Personal information
- Full name: Manuel Ugarte Ribeiro
- Date of birth: 11 April 2001 (age 25)
- Place of birth: Montevideo, Uruguay
- Height: 1.82 m (6 ft 0 in)
- Positions: Defensive midfielder; central midfielder;

Team information
- Current team: Manchester United
- Number: 25

Youth career
- City Park
- 0000–2016: Fénix

Senior career*
- Years: Team / Apps / (Gls)
- 2016–2020: Fénix / 53 / (2)
- 2021: Famalicão / 20 / (1)
- 2021–2023: Sporting CP / 56 / (0)
- 2023–2024: Paris Saint-Germain / 25 / (0)
- 2024–: Manchester United / 51 / (1)

International career^{‡}
- 2018: Uruguay U20 / 5 / (0)
- 2020: Uruguay U23 / 7 / (1)
- 2021–: Uruguay / 39 / (1)

Medal record
Men's football
Representing Uruguay
Copa América
| Third place | 2024 United States |  |

= Manuel Ugarte (footballer) =

Uruguayan footballer (born 2001)

Manuel Ugarte Ribeiro (/es/; born 11 April 2001) is a Uruguayan professional footballer who plays as a defensive midfielder for club Manchester United and the Uruguay national team. Primarily a defensive midfielder, he can also be played as a central midfielder.

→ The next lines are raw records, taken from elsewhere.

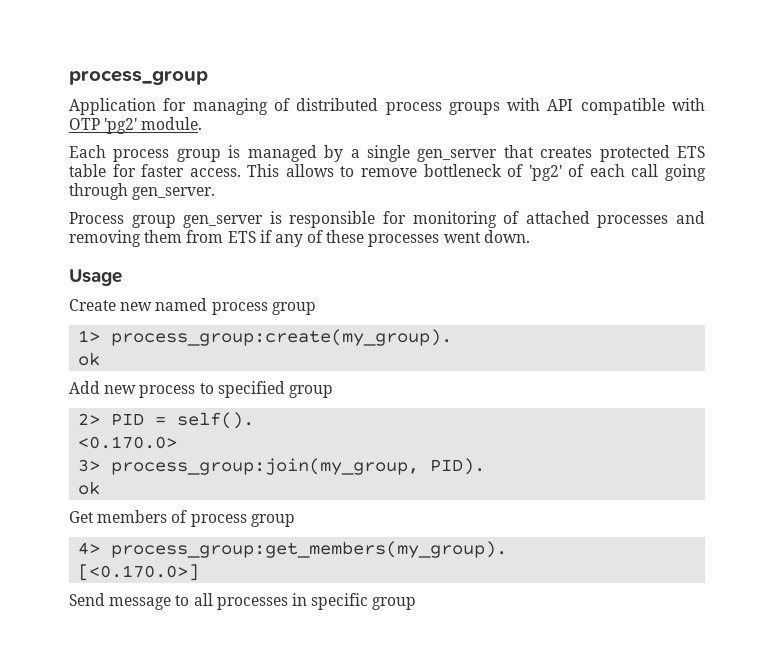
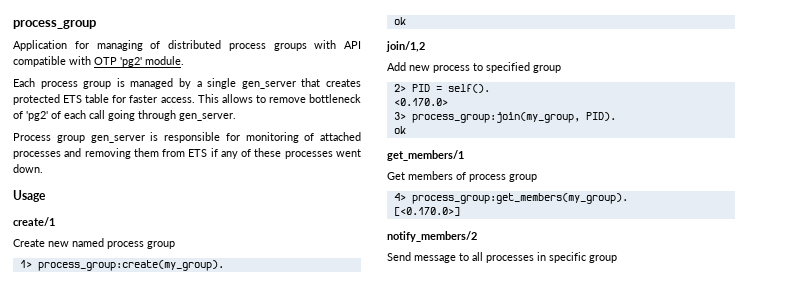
(122, 277) none -> [13,217,55,226] // create/1
(101, 359) none -> [386,41,425,52] // join/1,2
(101, 488) none -> [387,150,464,161] // get_members/1
(200, 572) none -> [387,231,477,242] // notify_members/2

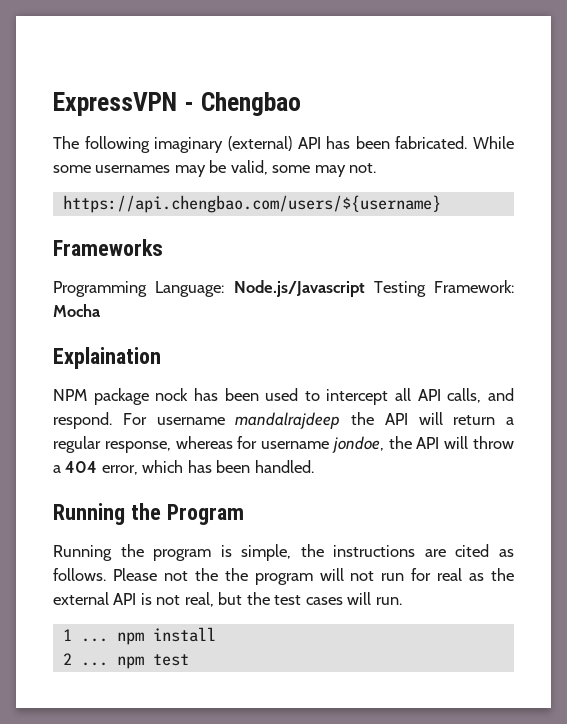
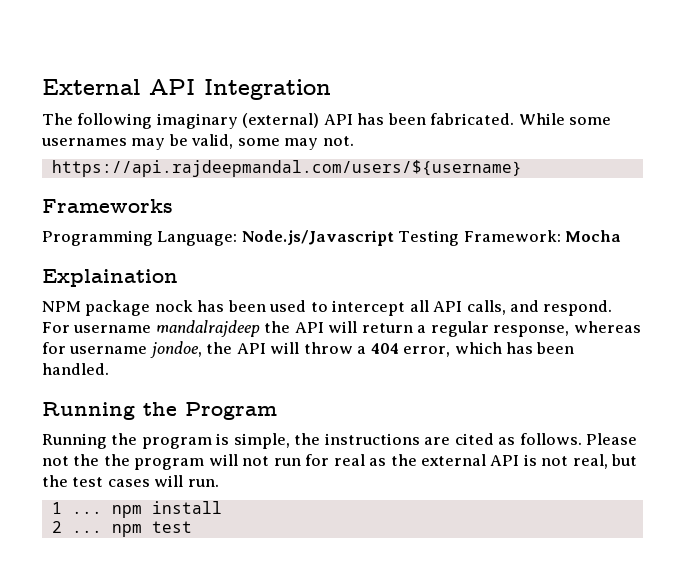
[53,92,301,116] ExpressVPN - Chengbao -> [42,79,331,100] External API Integration
[62,195,441,213] https://api.chengbao.com/users/${username} -> [51,160,522,177] https://api.rajdeepmandal.com/users/${username}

Ugarte came through Fénix's youth academy, being promoted to the first-team in 2016. In December 2021, he joined Portuguese Primeira Liga club Famalicão. Following an impressive half-season, Ugarte signed for fellow Primeira Liga club Sporting CP, winning the Taça da Liga in his time with the club. In July 2023, he joined Paris Saint-Germain for a transfer worth €60 million. In August 2024, he joined Manchester United for a fee of €50 million.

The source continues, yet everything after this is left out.